Stored data Block Start

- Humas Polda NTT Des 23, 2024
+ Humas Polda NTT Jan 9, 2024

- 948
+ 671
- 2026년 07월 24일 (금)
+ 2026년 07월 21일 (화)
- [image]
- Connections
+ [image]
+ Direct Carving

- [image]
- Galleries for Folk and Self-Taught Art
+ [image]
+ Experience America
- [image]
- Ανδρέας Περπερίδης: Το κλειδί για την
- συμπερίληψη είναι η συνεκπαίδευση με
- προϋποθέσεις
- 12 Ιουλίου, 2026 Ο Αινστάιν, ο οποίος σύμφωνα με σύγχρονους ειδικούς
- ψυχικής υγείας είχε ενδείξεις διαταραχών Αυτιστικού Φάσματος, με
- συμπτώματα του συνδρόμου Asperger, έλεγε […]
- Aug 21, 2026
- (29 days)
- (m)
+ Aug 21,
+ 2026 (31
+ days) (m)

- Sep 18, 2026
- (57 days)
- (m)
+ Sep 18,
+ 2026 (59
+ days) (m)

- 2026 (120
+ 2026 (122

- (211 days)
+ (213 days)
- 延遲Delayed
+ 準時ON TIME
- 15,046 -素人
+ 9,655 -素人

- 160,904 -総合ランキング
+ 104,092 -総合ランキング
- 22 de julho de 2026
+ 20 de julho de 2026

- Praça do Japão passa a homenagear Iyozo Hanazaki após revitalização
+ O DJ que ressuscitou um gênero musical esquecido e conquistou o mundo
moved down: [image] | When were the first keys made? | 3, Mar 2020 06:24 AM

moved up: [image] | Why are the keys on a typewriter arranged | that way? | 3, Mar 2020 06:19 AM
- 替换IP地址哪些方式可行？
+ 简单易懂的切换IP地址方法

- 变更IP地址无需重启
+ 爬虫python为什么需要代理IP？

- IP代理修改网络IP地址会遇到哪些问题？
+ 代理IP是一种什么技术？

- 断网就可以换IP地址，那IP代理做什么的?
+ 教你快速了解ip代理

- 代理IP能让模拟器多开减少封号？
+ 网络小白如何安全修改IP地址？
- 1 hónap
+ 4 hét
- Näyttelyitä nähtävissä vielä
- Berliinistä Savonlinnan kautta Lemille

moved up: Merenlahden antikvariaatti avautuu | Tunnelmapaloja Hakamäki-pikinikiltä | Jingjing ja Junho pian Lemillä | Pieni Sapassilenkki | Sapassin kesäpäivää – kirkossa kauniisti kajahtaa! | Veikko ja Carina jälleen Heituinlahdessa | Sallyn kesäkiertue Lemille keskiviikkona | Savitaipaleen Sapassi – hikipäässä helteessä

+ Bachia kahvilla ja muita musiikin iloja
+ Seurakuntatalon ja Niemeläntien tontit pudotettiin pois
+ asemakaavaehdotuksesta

Stored data Block End

▸ **What the exercise asks**
Track down every line of the material containing the string "keys", and copy it.

▸ **Exercise output**
moved down: [image] | When were the first keys made? | 3, Mar 2020 06:24 AM
moved up: [image] | Why are the keys on a typewriter arranged | that way? | 3, Mar 2020 06:19 AM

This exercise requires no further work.